- What you need to do: Filter the entries for lines with the word "public".
-- Record excerpts follows --
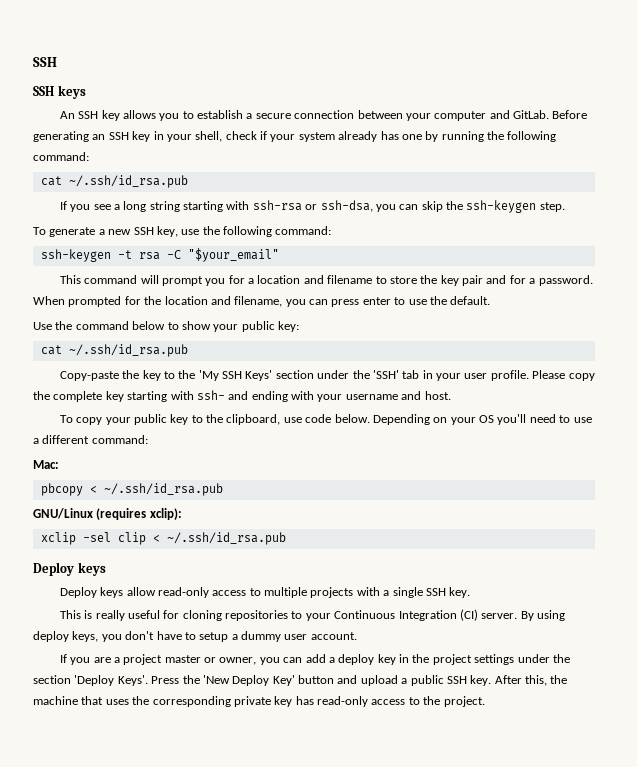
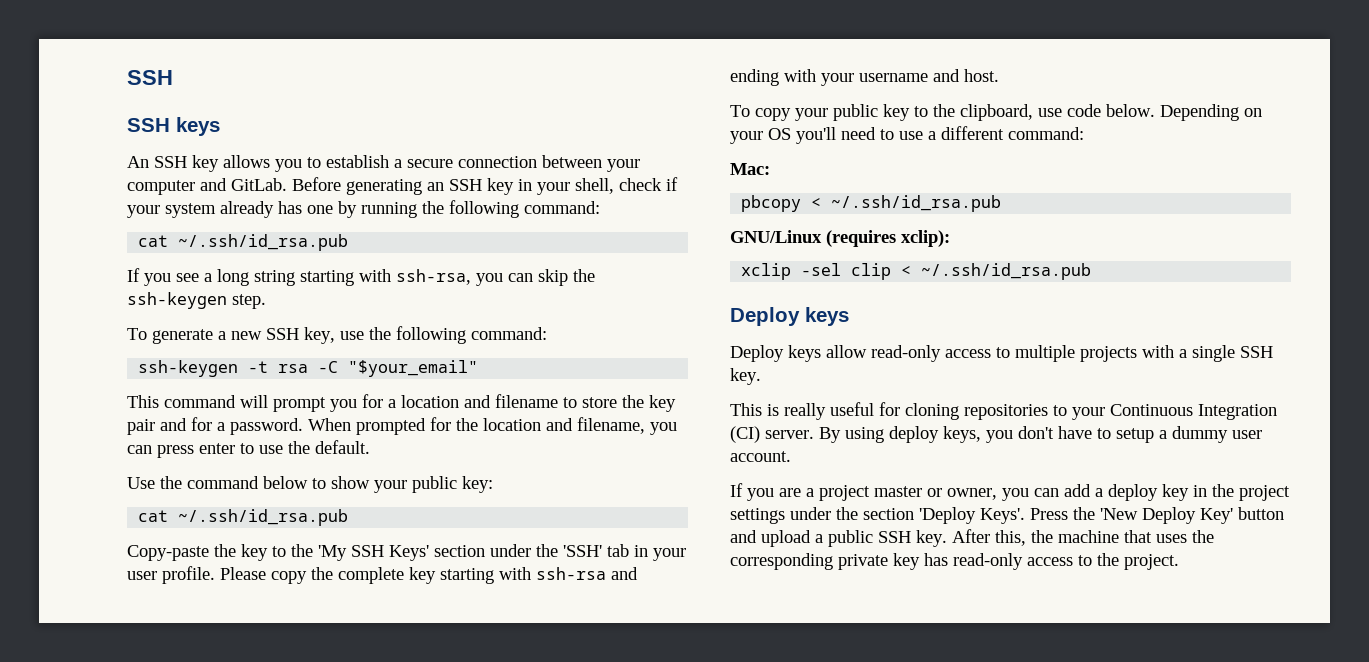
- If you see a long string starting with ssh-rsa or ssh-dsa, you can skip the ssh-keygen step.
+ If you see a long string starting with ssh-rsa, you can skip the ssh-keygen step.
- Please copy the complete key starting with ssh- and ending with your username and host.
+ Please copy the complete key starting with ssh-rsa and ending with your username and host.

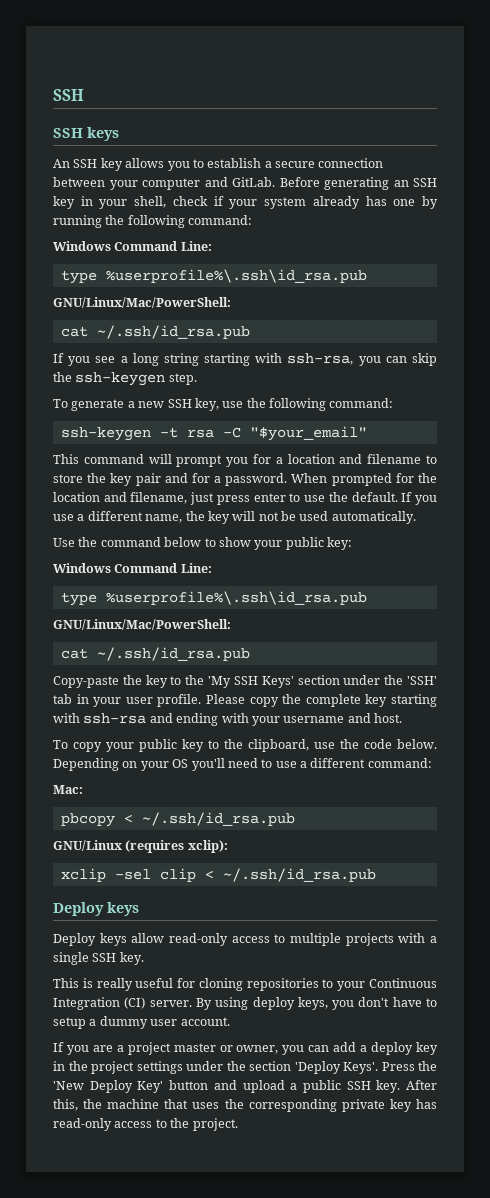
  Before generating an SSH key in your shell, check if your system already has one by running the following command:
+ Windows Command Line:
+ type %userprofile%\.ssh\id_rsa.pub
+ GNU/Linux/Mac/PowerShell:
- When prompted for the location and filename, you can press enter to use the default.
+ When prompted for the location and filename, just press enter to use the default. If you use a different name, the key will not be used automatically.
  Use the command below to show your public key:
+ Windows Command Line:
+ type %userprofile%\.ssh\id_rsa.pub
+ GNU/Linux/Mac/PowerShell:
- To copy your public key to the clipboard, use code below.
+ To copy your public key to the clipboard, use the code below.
-- Record excerpts concluded --
- Solution for this exercise:
  Use the command below to show your public key:
- To copy your public key to the clipboard, use code below.
+ To copy your public key to the clipboard, use the code below.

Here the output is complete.